## Visualizing the embeddings in 2D

We will use t-SNE to reduce the dimensionality of the embeddings from 1536 to 2. Once the embeddings are reduced to two dimensions, we can plot them in a 2D scatter plot. The dataset is created in the [Obtain_dataset Notebook](Obtain_dataset.ipynb).

### 1. Reduce dimensionality

We reduce the dimensionality to 2 dimensions using t-SNE decomposition.

In [7]:
import pandas as pd
from sklearn.manifold import TSNE
import numpy as np

# Load the embeddings
datafile_path = "data/brightspot_articles_with_embeddings.csv"
df = pd.read_csv(datafile_path)

# Convert to a list of lists of floats
matrix = np.array(df.embedding.apply(eval).to_list())

# Create a t-SNE model and transform the data
tsne = TSNE(n_components=2, perplexity=15, random_state=42, init='random', learning_rate=200)
vis_dims = tsne.fit_transform(matrix)
vis_dims.shape

(41, 2)

### 2. Plotting the embeddings

We colour each review by its star rating, ranging from red to green.

We can observe a decent data separation even in the reduced 2 dimensions.

In [35]:
import plotly.express as px
import pandas as pd

# Assuming you have the 2D embeddings stored in `vis_dims`
# Assuming your DataFrame is named `df` and contains a column 'Label' for the labels

# Extract the labels from the DataFrame
labels = df['Label'].tolist()
authors = df['Authors'].tolist()

# Create a new DataFrame with the coordinates and labels
plot_data = pd.DataFrame({'x': vis_dims[:, 0], 'y': vis_dims[:, 1], 'labels': labels, 'authors': authors})

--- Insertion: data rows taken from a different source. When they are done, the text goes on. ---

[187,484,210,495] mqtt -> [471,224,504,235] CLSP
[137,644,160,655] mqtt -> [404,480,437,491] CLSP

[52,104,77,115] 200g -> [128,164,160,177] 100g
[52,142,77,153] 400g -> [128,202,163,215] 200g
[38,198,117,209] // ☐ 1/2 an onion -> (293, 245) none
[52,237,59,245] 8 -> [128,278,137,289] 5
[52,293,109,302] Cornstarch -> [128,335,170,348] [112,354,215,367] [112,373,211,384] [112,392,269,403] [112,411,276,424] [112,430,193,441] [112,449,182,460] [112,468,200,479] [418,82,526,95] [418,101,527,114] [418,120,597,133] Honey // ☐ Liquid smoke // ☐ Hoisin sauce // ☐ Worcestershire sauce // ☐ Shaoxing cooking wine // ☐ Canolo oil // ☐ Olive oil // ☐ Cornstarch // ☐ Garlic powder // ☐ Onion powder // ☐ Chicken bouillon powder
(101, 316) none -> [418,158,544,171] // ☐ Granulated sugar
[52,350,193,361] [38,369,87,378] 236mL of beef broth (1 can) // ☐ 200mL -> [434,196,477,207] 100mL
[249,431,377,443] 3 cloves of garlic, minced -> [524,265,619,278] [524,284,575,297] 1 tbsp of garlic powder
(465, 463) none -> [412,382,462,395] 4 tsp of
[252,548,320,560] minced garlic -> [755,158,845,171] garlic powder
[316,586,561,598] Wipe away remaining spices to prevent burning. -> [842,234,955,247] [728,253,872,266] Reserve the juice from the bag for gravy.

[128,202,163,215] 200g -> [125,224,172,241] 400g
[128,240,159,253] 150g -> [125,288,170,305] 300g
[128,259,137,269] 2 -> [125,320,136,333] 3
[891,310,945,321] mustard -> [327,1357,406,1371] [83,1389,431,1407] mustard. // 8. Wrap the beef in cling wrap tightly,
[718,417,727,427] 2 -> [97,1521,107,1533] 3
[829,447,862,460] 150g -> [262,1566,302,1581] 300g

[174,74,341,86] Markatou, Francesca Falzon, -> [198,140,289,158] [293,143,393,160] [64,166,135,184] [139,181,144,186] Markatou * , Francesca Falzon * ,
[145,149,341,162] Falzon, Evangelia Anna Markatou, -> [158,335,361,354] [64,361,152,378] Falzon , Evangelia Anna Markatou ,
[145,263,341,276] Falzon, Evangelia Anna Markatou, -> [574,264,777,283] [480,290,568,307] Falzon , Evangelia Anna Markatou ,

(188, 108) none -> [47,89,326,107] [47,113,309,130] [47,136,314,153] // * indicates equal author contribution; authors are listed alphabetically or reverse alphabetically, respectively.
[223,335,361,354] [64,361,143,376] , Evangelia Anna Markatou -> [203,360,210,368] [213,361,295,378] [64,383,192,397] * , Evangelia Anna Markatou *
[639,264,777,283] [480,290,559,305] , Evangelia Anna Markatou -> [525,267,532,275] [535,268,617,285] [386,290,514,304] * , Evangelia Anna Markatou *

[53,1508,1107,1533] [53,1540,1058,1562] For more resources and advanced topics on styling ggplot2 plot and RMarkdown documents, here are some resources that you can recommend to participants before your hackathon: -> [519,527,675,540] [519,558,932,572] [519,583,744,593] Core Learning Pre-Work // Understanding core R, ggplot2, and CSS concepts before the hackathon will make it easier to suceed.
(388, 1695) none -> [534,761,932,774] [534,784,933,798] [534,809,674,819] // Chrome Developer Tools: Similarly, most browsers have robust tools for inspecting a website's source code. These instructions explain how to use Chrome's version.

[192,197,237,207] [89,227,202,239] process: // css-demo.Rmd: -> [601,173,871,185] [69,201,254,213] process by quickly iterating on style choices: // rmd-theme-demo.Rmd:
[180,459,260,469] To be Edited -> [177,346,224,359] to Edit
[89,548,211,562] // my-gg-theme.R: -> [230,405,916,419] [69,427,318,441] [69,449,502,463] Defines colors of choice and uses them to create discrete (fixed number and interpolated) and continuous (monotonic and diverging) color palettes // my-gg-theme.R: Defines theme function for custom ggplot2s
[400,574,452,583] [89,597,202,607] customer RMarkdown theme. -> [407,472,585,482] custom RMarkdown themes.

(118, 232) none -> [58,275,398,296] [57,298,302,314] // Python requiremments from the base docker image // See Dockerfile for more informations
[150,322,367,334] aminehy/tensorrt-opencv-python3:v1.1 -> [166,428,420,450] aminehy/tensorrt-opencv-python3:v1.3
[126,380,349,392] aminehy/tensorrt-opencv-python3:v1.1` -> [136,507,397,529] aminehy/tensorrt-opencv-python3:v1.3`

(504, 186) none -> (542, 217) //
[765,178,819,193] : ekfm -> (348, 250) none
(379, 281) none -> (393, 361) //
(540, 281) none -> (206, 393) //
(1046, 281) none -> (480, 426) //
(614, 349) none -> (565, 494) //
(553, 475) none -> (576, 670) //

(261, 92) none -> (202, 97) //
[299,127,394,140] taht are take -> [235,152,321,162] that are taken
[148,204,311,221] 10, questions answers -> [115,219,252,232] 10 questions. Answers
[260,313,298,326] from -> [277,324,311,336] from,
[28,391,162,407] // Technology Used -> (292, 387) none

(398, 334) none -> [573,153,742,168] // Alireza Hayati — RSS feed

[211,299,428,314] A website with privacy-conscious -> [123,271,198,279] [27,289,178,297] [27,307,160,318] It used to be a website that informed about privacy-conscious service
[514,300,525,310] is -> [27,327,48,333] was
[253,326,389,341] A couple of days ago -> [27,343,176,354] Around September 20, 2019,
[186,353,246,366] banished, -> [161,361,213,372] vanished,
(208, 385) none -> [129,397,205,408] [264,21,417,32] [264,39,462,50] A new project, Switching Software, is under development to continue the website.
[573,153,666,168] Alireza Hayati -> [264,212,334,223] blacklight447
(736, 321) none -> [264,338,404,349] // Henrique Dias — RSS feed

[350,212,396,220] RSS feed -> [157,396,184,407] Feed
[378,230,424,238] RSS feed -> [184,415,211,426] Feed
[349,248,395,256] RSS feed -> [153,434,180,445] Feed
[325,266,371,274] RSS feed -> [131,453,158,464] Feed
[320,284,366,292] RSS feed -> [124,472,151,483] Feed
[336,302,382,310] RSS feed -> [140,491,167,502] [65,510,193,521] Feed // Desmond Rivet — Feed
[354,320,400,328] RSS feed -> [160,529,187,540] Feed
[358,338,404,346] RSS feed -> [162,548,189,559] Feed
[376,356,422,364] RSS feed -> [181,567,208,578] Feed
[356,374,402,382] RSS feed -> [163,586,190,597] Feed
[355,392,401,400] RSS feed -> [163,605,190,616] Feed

# Create a scatter plot with hover labels
fig = px.scatter(plot_data, x='x', y='y', hover_data=['labels', 'authors'])


# Customize the hovertemplate to define the content and format of the hover labels
fig.update_traces(hovertemplate='<b>%{customdata[0]}</b><br>%{customdata[1]}')

# Customize the plot layout and appearance
fig.update_layout(
    title='2D Embeddings Visualization',
    xaxis_title='Dimension 1',
    yaxis_title='Dimension 2'
)
fig.update_traces(marker=dict(size=8))

# Display the plot
fig.show()